┌──

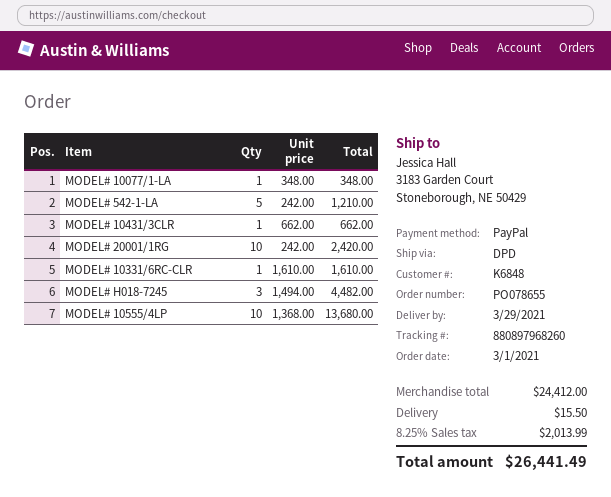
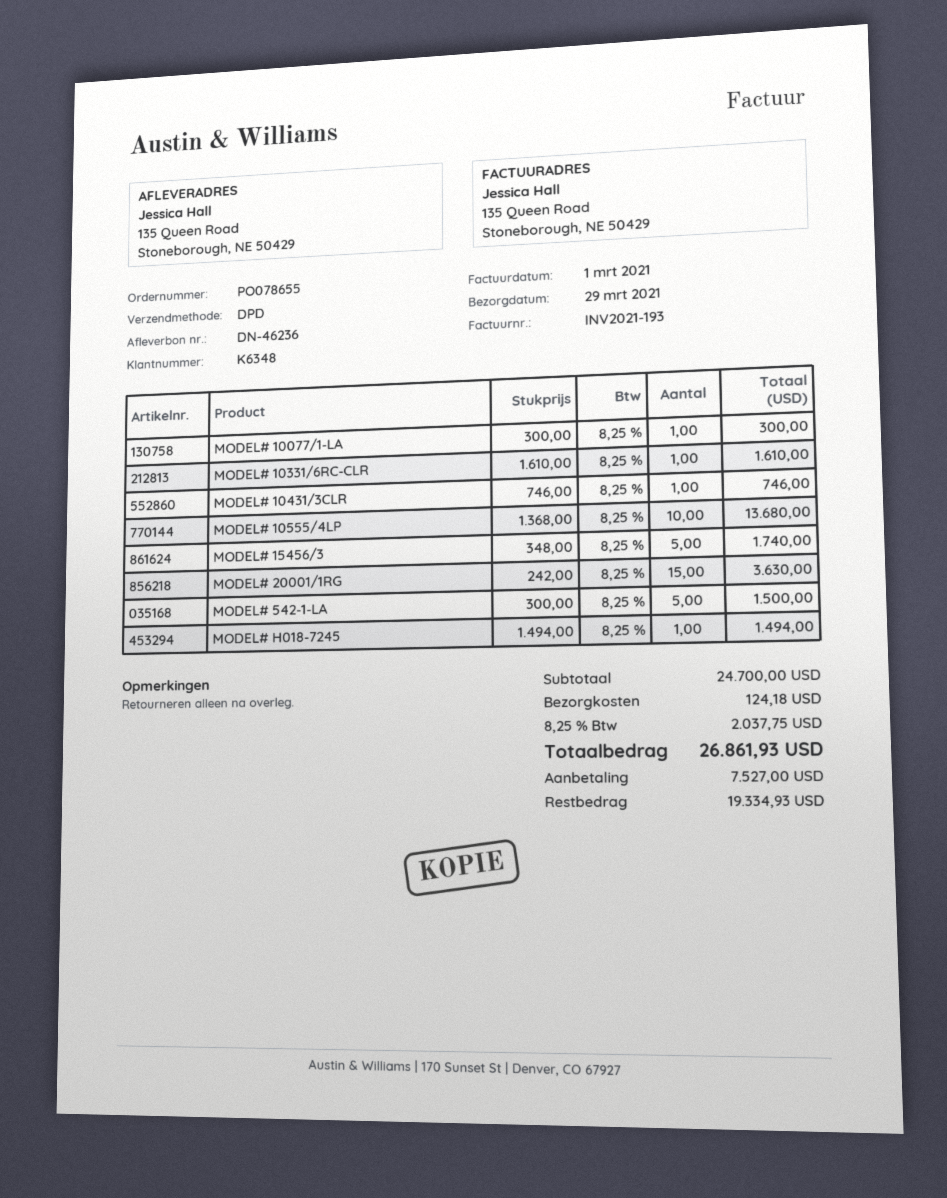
customer number: K6848 -> K6348
ship to: 3183 Garden Court, Stoneborough, NE 50429 -> 135 Queen Road, Stoneborough, NE 50429
MODEL# 10077/1-LA: 1 x 348.00 = 348.00 -> 1 x 300.00 = 300.00
MODEL# 542-1-LA: 5 x 242.00 = 1210.00 -> 5 x 300.00 = 1500.00
MODEL# 10431/3CLR: 1 x 662.00 = 662.00 -> 1 x 746.00 = 746.00
MODEL# 20001/1RG: 10 x 242.00 = 2420.00 -> 15 x 242.00 = 3630.00
MODEL# H018-7245: 3 x 1494.00 = 4482.00 -> 1 x 1494.00 = 1494.00
MODEL# 15456/3: none -> 5 x 348.00 = 1740.00
subtotal: 24412.00 -> 24700.00
shipping: 15.50 -> 124.18
tax: 8.25% = 2013.99 -> 8.25% = 2037.75
total: 26441.49 -> 26861.93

└──

- **What you will do**: The lines above that hold the string "MODEL" are to be located and copied.

- **Reply**:
MODEL# 10077/1-LA: 1 x 348.00 = 348.00 -> 1 x 300.00 = 300.00
MODEL# 542-1-LA: 5 x 242.00 = 1210.00 -> 5 x 300.00 = 1500.00
MODEL# 10431/3CLR: 1 x 662.00 = 662.00 -> 1 x 746.00 = 746.00
MODEL# 20001/1RG: 10 x 242.00 = 2420.00 -> 15 x 242.00 = 3630.00
MODEL# H018-7245: 3 x 1494.00 = 4482.00 -> 1 x 1494.00 = 1494.00
MODEL# 15456/3: none -> 5 x 348.00 = 1740.00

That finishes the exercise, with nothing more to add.